In 2016, the Dutch population increased by 103 thousand, based on 173 thousand births, 149 thousand deaths, 231 thousand immigrants and 152 thousand emigrants.

On 1 January 2017, the Netherlands had close to 17.1 million inhabitants, over 100 thousand more than one year previously. This growth was mainly due to migration. On balance (immigrants minus emigrants), 79 thousand migrants settled in our country. Natural population growth (births minus deaths) contributed 24 thousand more to the population.

Around the turn of the century, the annual number of births exceeded 200 thousand. It has declined since then, fluctuating between 170 and 175 thousand in recent years. The number of deaths peaked in 2015 and 2016 at an annual rate of almost 150 thousand. Natural population growth has more than halved over the past two decades.

Global conflicts have sparked a number of sharp increases in the flow of asylum seekers to the Netherlands. In 2015, there was a peak in the number of Syrian and Eritrean asylum migrants. The first decade of this century saw a relatively modest influx of asylum seekers, mainly from Iraq. Many Yugoslavs arrived during the 1990s, followed by Afghans around the turn of the century.

The Netherlands has an ageing population. In 2016, 18.2 percent of the population were 65 years or older, up from 13.6 percent at the turn of the century. The share of over-65s is much lower in big cities than in smaller municipalities. Among the four major cities, Rotterdam has the highest share of over-65s at 15.1 percent while Utrecht has the lowest share at 10.2 percent. Urban areas remain relatively young due to the continuous influx of young people, who often stay after finding a partner and starting a family. By contrast, there is an outflow of young people from the smaller municipalities, particularly in regions outside of the Randstad conurbation.

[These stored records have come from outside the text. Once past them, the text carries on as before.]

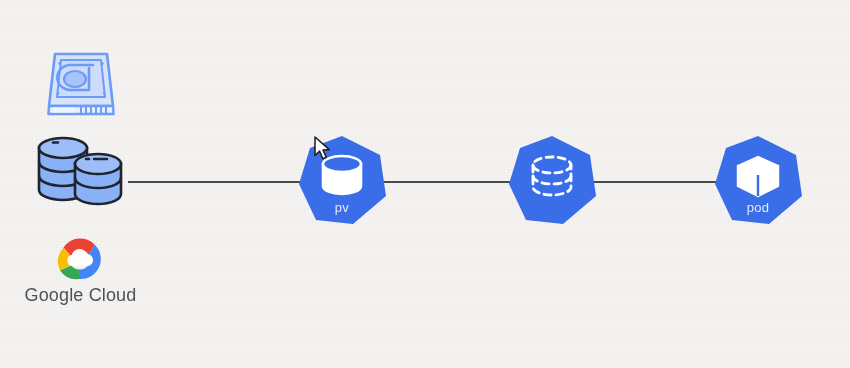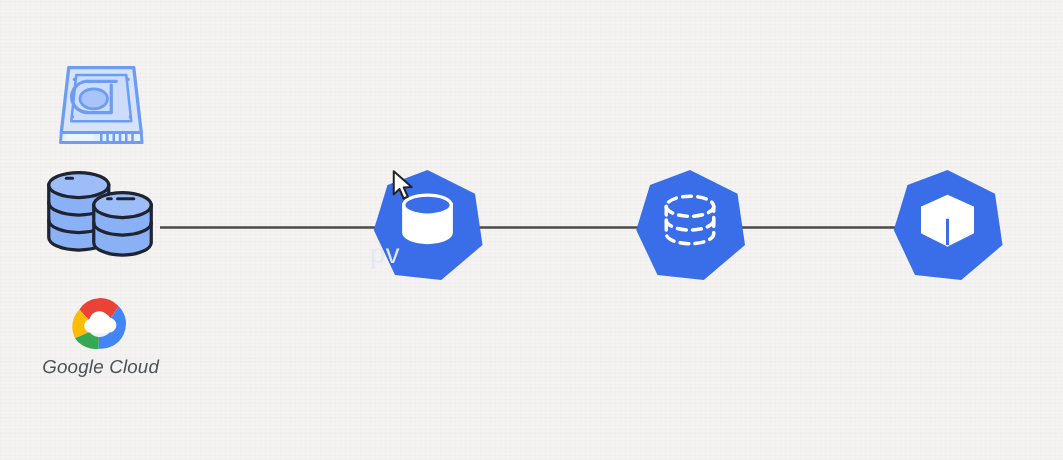"pv" .node-label { font-size: 22px -> 13px; text-align: left -> center }
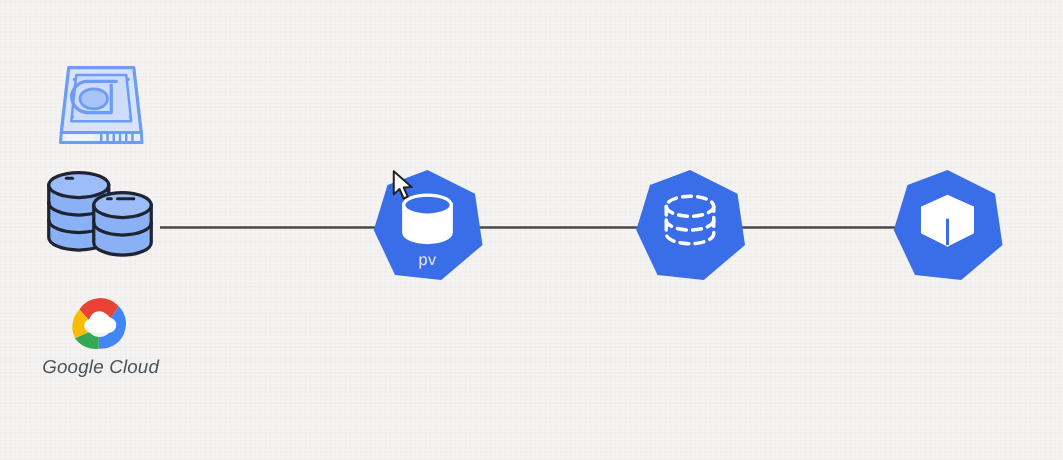"pod" div.node-label { html: none -> <div>pod</div> }
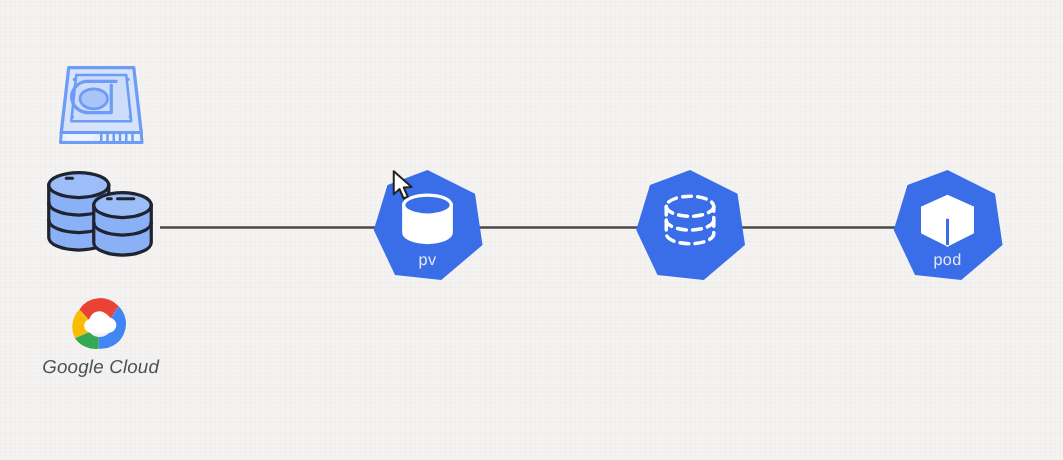"Google Cloud" .gcp-wordmark { font-size: 15px -> 18px; font-style: italic -> none }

Large municipalities are younger than smaller ones and will be in the future. As the AOW entitlement age is being raised, grey population pressure (ratio of people who have reached AOW entitlement age to the population aged 20 up to AOW entitlement age) will increase more slowly in the future.

As of 2013, more people are entering into a marriage or registered partnership again after falling marriage rates in previous years. The number of registered partnerships has risen in particular over the past few years, while the number of marriages has remained stable. Nowadays, nearly one in five registered relationships are partnerships; in comparison, only one in thirty registered relationships were partnerships in the year 2000.

The number of single-person households has quadrupled since 1971 and stood at nearly 3 million on 1 January 2017. The number of multi-person households has also increased, but to a far lesser extent. The number of single-person household grew most rapidly over the 1980s: by 600 thousand. Growth was relatively at its strongest during the 1970s and ’80s. Nowadays, nearly 40 percent of all private households consist of a single person.

Slightly less than 20 percent of higher educated men born in 1970 have children by the age of 30. This share is significantly higher among lower educated men (over one-third), but men with higher education levels do catch up at a later age. By the age of 45, highly educated men born in 1970 are much more likely to have children than lower educated men. As for women born in 1970, those with lower education remain more likely to have children than highly skilled women, even at a later age.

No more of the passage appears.